As we leave the capital, Salisbury, we see cozy clumps of grass-roofed houses quite near the highway. Some miles farther we reach what is called Tribal Trust Land, where only African people live.
We are going to visit the home of the local overseer of the congregation of Jehovah’s witnesses. What a warm reception we are given! As is the custom in Africa, everyone who is able to walk would like to greet us personally by shaking our hand. The overseer’s name is Samuel and his wife is Sarah, both Bible names.
We tell Samuel that we have come especially to find out from him just how the Bible has affected his life and that of his family. He says he will be pleased to give what information he can.

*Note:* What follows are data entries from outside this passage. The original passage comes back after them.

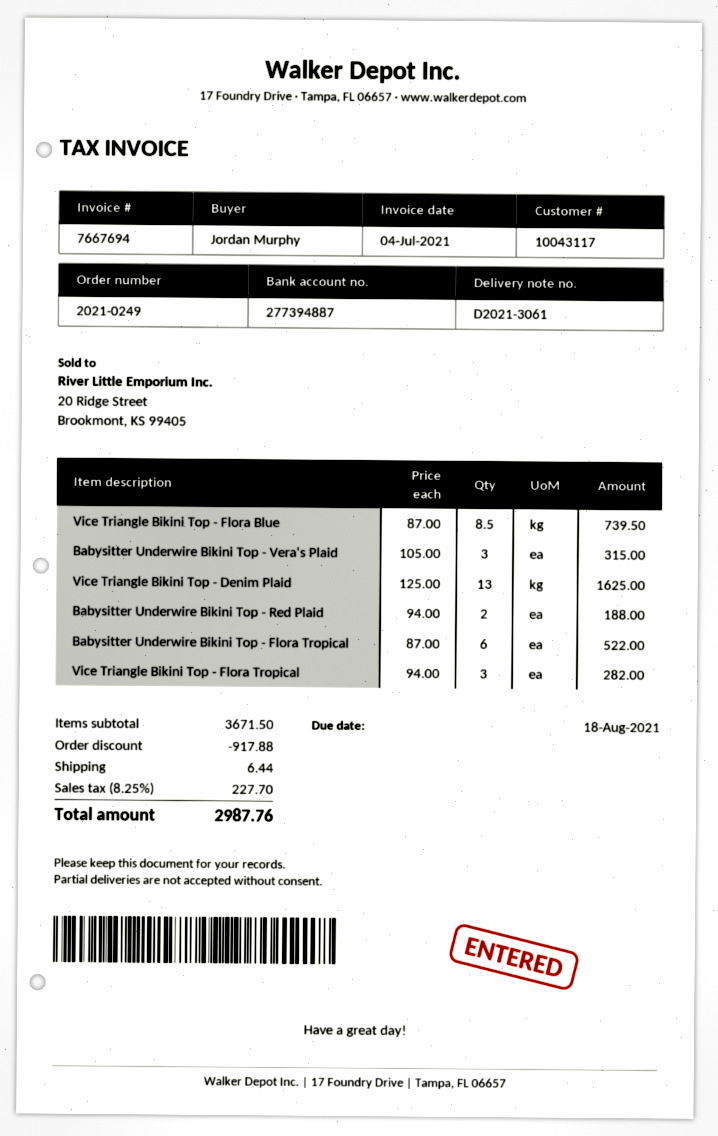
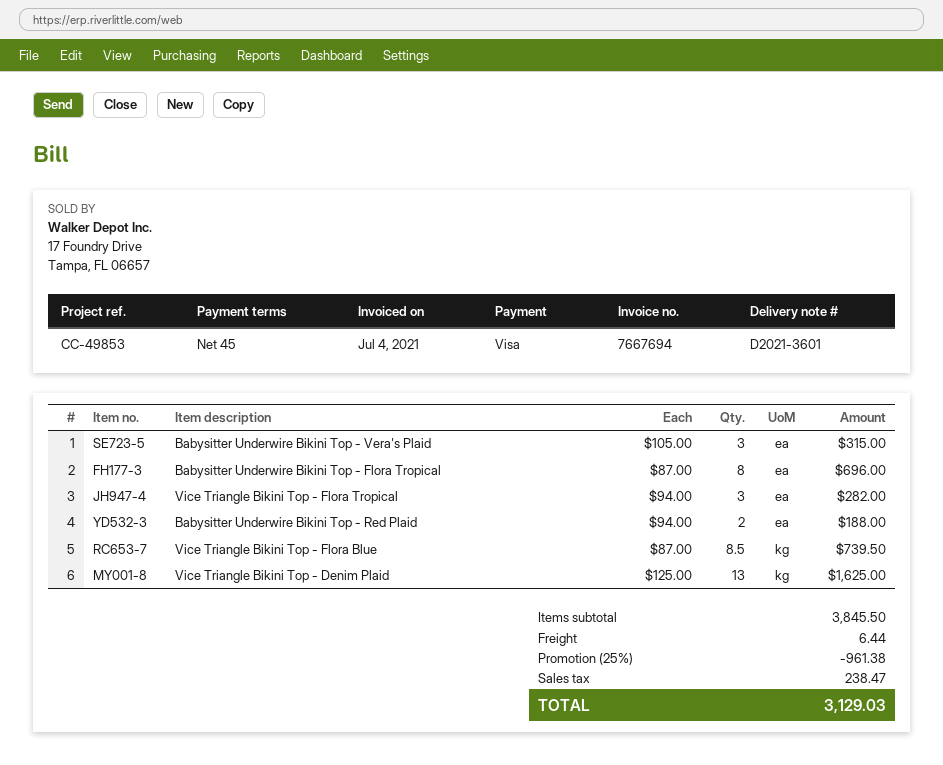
delivery note number: D2021-3061 -> D2021-3601
Babysitter Underwire Bikini Top - Flora Tropical: 6 x 87.00 = 522.00 -> 8 x 87.00 = 696.00
subtotal: 3671.50 -> 3845.50
discount: 917.88 -> 961.38
tax: 227.70 -> 238.47
total: 2987.76 -> 3129.03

Knowing that Africa is much in the news in connection with newly emerging nations becoming independent, we ask Samuel: “Do these national changes affect your life as a Christian?”
“Very little,” he replies. “But I must say that in many of the newly independent nations persecutions have flared up against true Christians because they will not share in political activities. Such a nationalistic spirit, however, is not really something new, because prior to my learning about God’s kingdom my family was very much affected by tribalism. This tribalism was always a source of division and friction, and there did not seem to be any remedy.
“Nevertheless, there was a remedy, and it came from the Bible. Yes, when we commenced learning about God’s kingdom as the one government over all the earth we were able to look beyond the barriers of tribe and nation. Now it does not really matter to us from which tribe we come, or in which country we live. We know that God’s kingdom soon will unite everyone left remaining on earth into one happy family. We look forward to that occurring in the very near future.”
“This Bible hope must certainly bring you much peace of mind, Samuel. But there’s something we would like to ask you. In books on Africa, there is always much said about belief in spirits, both good and bad. And superstition is said to be a strong force in the African way of life. Is this correct?”
BELIEF IN SPIRITS OF ANCESTORS
“Much of what you have read is true. It is the same with African people as with people from every other country. They feel the need to worship something or someone. Because of not knowing the truth about the condition of the dead, African people have quite easily become ensnared with the false doctrine of the immortality of the soul.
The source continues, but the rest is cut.